Problem statement: Wherever the listing has a line with the string "padding", copy that line out.

Exercise data:
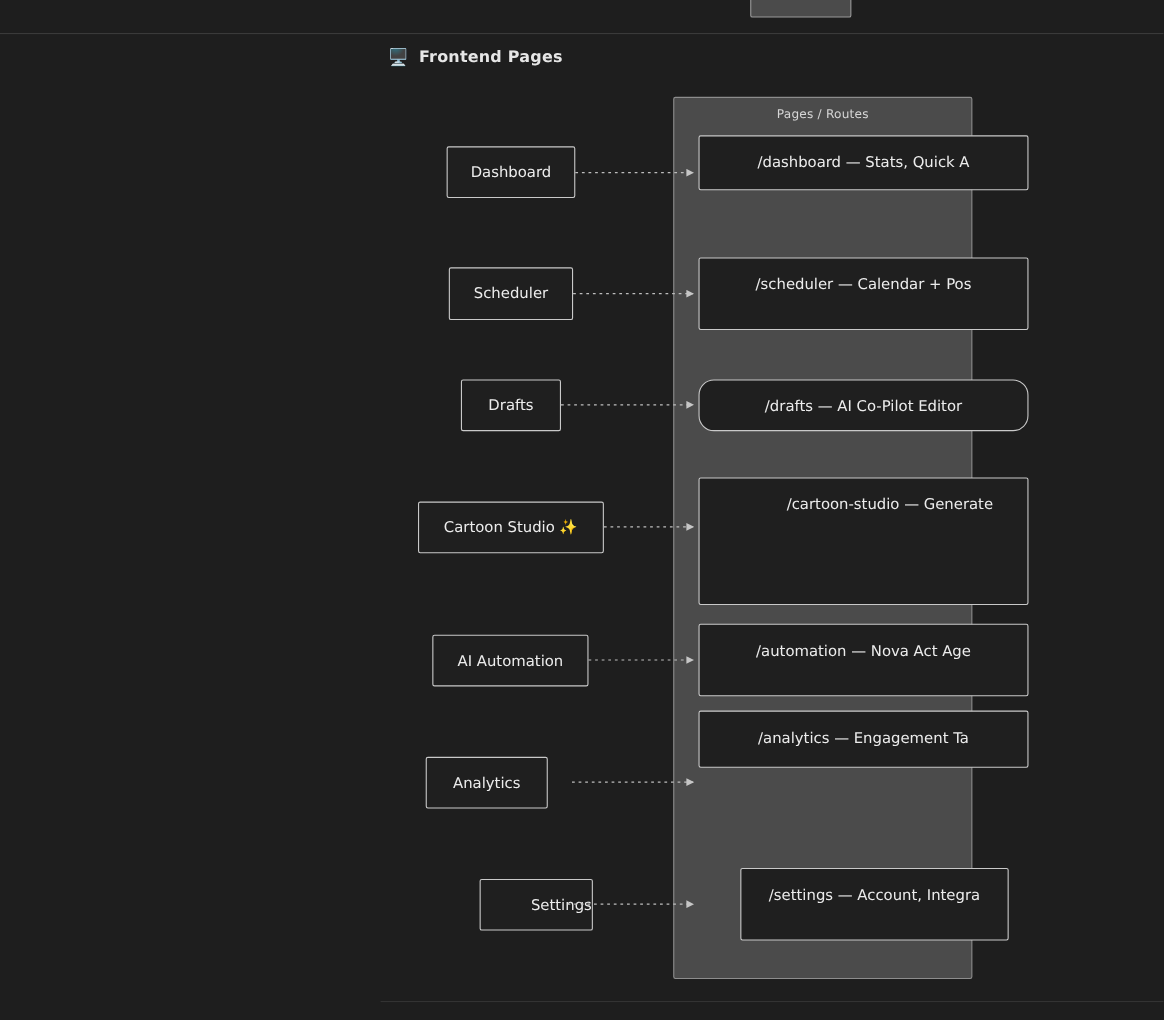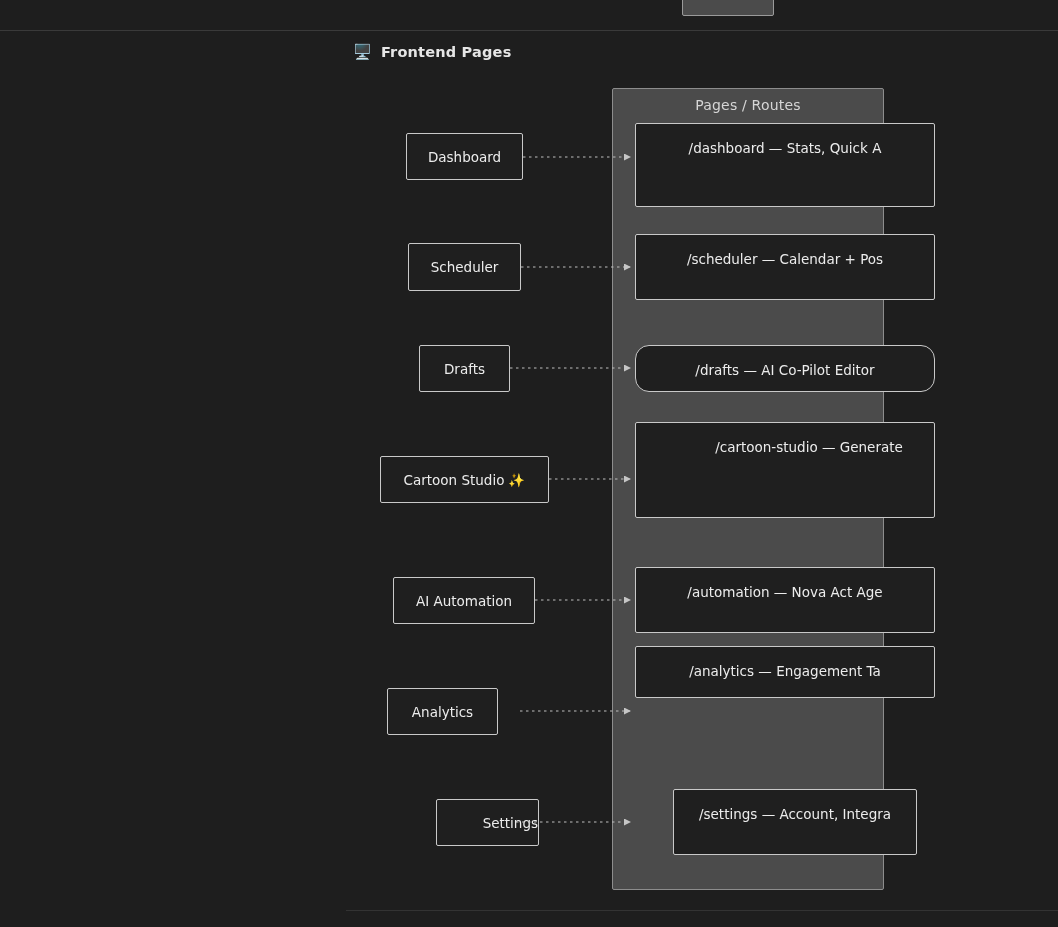--- a/index.html
+++ b/index.html
@@ -65,21 +65,21 @@
     position: absolute;
     background: #4b4b4b;
     border: 1px solid #8d8d8d;
     border-radius: 2px;
   }
   .subgraph-label {
     position: absolute;
     width: 100%;
     text-align: center;
     color: #d6d6d6;
-    font-size: 14px;
+    font-size: 11px;
     top: 8px;
     left: 0;
     letter-spacing: .2px;
   }
 
   .node {
     position: absolute;
     background: #1f1f1f;
     border: 1px solid #c9c9c9;
     border-radius: 2px;
@@ -149,33 +149,33 @@
     </div>
 
     <div class="node centered" style="left:387px; top:688px; width:111px; height:47px;">
       <span class="node-text">Analytics</span>
     </div>
 
     <div class="node centered" style="left:436px; top:799px; width:103px; height:47px;justify-content:flex-end;">
       <span class="node-text">Settings</span>
     </div>
 
-    <div class="node" style="left:635px; top:123px; width:300px; height:84px;">
+    <div class="node" style="left:635px; top:123px; width:300px; height:50px;">
       <span class="node-text">/dashboard — Stats, Quick A</span>
     </div>
 
     <div class="node" style="left:635px; top:234px; width:300px; height:66px;">
       <span class="node-text">/scheduler — Calendar + Pos</span>
     </div>
 
     <div class="node" style="left:635px; top:345px; width:300px; height:47px;border-radius:14px;">
       <span class="node-text">/drafts — AI Co-Pilot Editor</span>
     </div>
 
-    <div class="node" style="left:635px; top:422px; width:300px; height:96px;padding-left:48px;">
+    <div class="node" style="left:635px; top:434px; width:300px; height:116px;padding-left:48px;">
       <span class="node-text">/cartoon-studio — Generate</span>
     </div>
 
     <div class="node" style="left:635px; top:567px; width:300px; height:66px;">
       <span class="node-text">/automation — Nova Act Age</span>
     </div>
 
     <div class="node" style="left:635px; top:646px; width:300px; height:52px;">
       <span class="node-text">/analytics — Engagement Ta</span>
     </div>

Response for this exercise:
-    <div class="node" style="left:635px; top:422px; width:300px; height:96px;padding-left:48px;">
+    <div class="node" style="left:635px; top:434px; width:300px; height:116px;padding-left:48px;">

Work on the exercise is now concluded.